REQUIRED WORK >> Filter out all lines without the word "tline" from the data below, please, and copy the rest.
=== DATASET CONTENT ===
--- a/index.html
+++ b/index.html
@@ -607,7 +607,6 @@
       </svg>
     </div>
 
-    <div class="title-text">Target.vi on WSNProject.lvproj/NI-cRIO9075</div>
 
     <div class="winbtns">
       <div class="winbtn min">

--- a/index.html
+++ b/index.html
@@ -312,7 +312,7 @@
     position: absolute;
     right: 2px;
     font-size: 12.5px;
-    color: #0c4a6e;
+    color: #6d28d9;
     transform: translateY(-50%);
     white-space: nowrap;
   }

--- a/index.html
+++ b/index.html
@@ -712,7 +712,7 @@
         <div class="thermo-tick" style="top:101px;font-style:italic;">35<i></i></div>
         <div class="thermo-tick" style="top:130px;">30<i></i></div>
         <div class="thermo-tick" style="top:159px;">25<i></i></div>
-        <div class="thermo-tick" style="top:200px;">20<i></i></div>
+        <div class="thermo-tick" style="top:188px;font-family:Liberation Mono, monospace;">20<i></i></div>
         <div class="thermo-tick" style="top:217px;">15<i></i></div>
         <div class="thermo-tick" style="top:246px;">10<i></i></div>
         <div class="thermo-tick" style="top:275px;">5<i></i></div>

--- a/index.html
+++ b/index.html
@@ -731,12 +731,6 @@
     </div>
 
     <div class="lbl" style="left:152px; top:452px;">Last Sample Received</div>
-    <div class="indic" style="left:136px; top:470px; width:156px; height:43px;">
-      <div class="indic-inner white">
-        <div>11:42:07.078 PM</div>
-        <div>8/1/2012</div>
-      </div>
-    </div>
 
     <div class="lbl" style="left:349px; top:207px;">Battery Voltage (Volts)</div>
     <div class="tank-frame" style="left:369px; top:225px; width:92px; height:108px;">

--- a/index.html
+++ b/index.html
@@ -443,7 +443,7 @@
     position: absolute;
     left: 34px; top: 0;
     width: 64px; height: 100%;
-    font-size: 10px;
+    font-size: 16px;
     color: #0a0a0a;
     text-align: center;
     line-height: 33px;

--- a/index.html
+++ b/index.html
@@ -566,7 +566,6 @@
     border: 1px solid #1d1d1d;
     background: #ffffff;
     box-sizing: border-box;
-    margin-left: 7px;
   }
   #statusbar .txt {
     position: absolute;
===
=== DATASET CONTENT ===
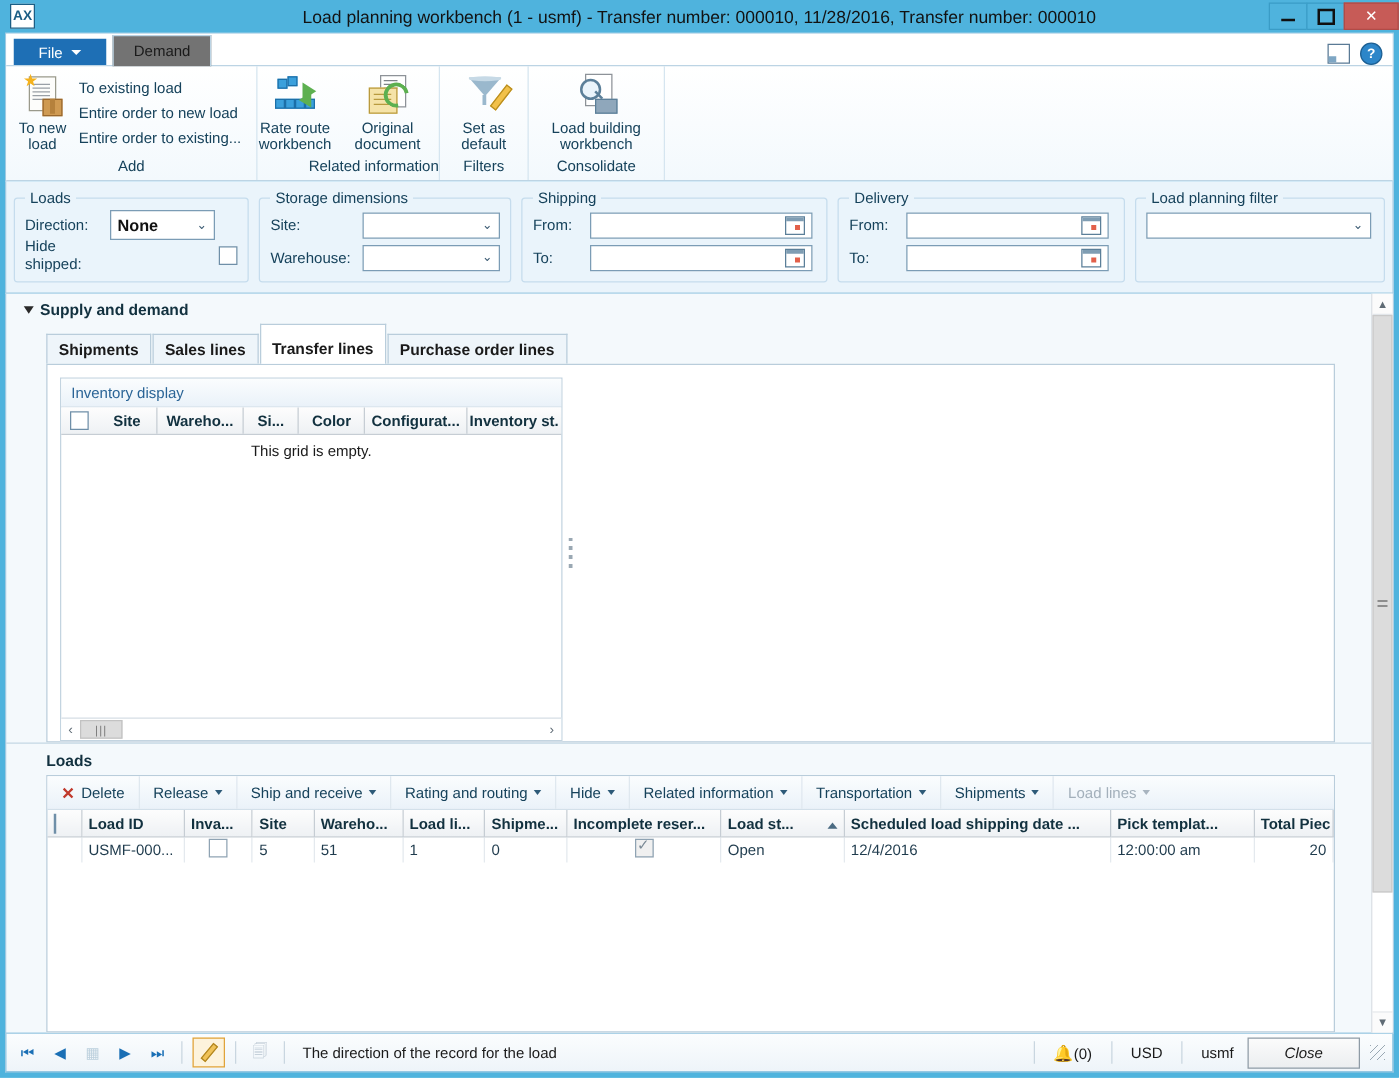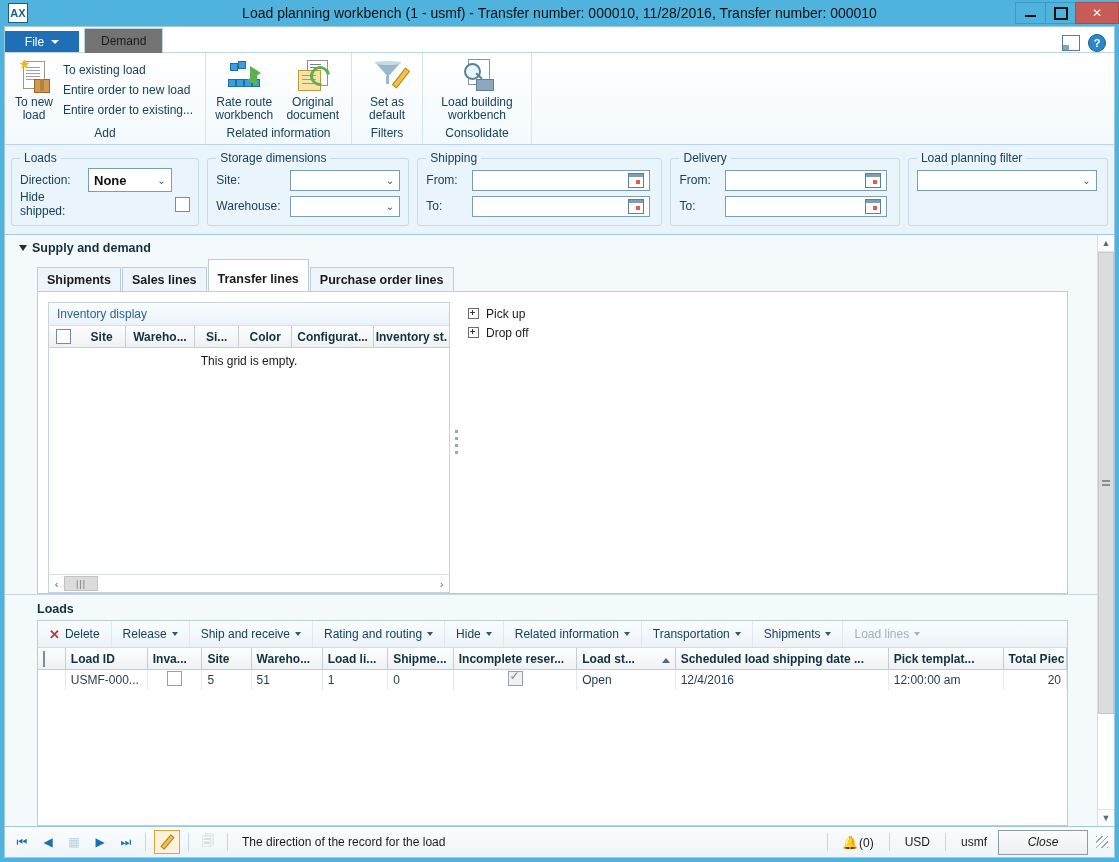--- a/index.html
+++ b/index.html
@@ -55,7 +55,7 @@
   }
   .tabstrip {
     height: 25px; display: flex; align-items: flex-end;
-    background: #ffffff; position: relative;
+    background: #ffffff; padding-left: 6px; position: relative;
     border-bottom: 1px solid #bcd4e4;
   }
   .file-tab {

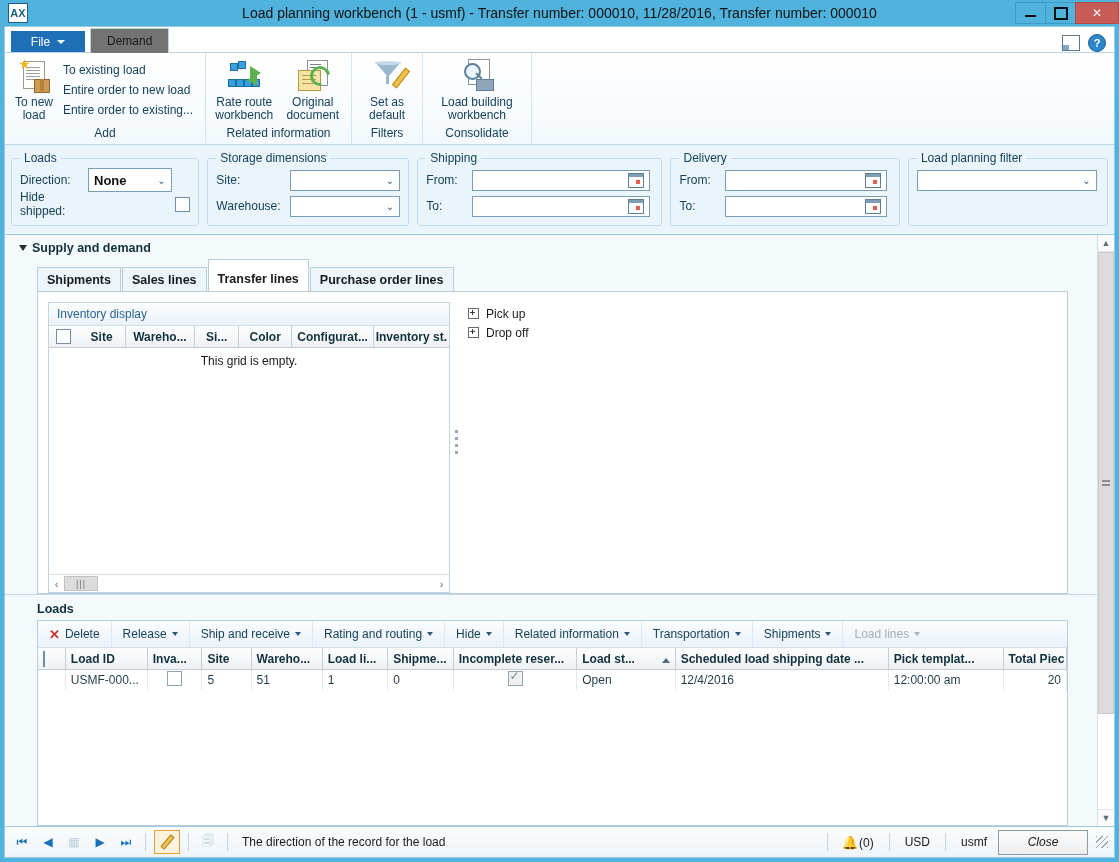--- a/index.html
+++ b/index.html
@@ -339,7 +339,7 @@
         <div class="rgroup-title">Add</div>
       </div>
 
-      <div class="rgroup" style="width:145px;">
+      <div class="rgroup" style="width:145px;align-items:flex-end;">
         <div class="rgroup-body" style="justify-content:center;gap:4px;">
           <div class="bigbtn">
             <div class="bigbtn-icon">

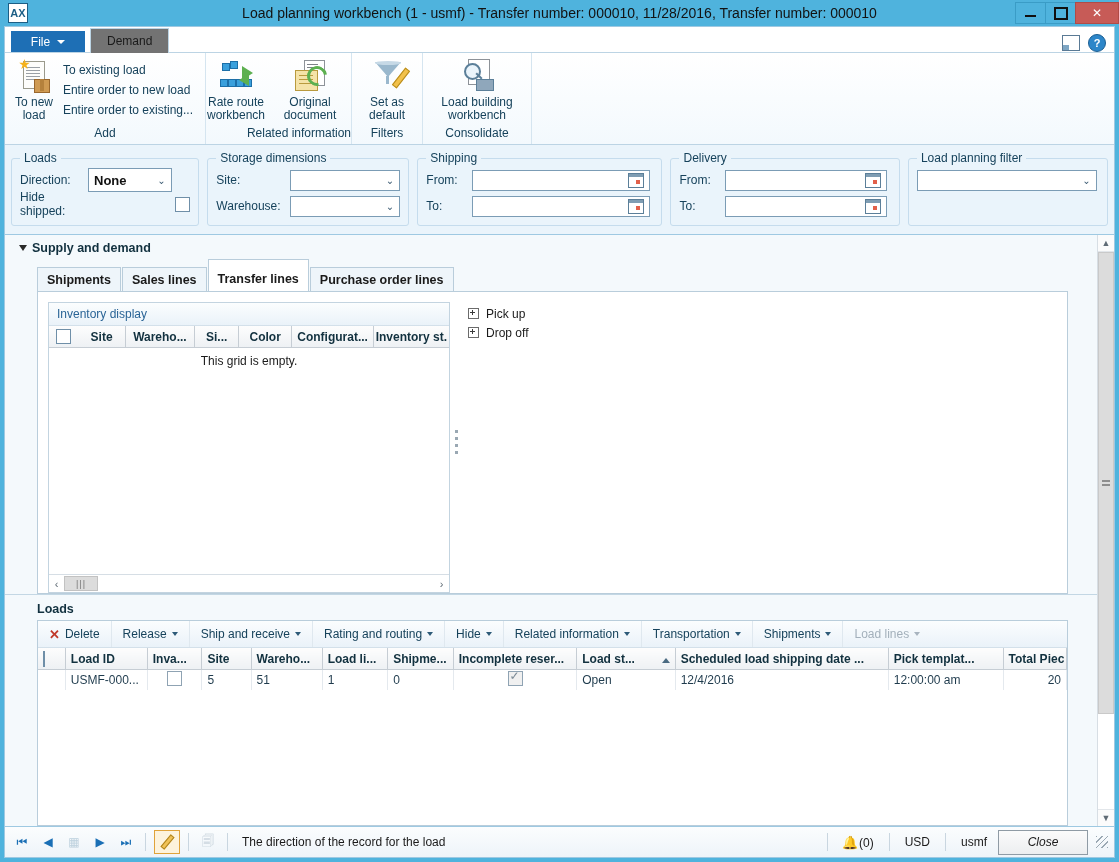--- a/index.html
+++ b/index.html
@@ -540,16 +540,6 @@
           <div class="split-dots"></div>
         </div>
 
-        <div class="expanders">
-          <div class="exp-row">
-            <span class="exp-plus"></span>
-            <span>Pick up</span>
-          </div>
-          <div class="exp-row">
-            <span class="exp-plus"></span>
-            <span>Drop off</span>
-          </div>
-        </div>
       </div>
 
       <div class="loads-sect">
===
=== DATASET CONTENT ===
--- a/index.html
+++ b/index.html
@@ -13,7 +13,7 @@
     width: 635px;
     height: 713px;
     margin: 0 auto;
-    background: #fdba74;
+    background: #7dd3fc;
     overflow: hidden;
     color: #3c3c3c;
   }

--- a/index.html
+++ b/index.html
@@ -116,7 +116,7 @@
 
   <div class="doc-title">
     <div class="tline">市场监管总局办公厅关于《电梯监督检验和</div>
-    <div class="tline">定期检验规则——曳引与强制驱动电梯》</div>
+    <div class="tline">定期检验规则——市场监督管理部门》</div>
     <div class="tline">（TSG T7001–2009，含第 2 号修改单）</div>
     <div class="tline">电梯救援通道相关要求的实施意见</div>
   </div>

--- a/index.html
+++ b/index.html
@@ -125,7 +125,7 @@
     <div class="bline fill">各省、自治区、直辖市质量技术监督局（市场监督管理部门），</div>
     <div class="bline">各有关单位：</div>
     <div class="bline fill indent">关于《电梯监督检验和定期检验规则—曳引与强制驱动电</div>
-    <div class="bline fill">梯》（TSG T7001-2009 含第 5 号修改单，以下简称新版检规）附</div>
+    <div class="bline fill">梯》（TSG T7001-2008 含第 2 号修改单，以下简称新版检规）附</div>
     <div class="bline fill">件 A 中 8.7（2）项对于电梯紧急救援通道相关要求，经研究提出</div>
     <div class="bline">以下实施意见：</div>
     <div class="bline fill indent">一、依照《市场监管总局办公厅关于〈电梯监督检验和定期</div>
===
RESPONSE TO THE EXERCISE >>
     <div class="tline">市场监管总局办公厅关于《电梯监督检验和</div>
-    <div class="tline">定期检验规则——曳引与强制驱动电梯》</div>
+    <div class="tline">定期检验规则——市场监督管理部门》</div>
     <div class="tline">（TSG T7001–2009，含第 2 号修改单）</div>
     <div class="tline">电梯救援通道相关要求的实施意见</div>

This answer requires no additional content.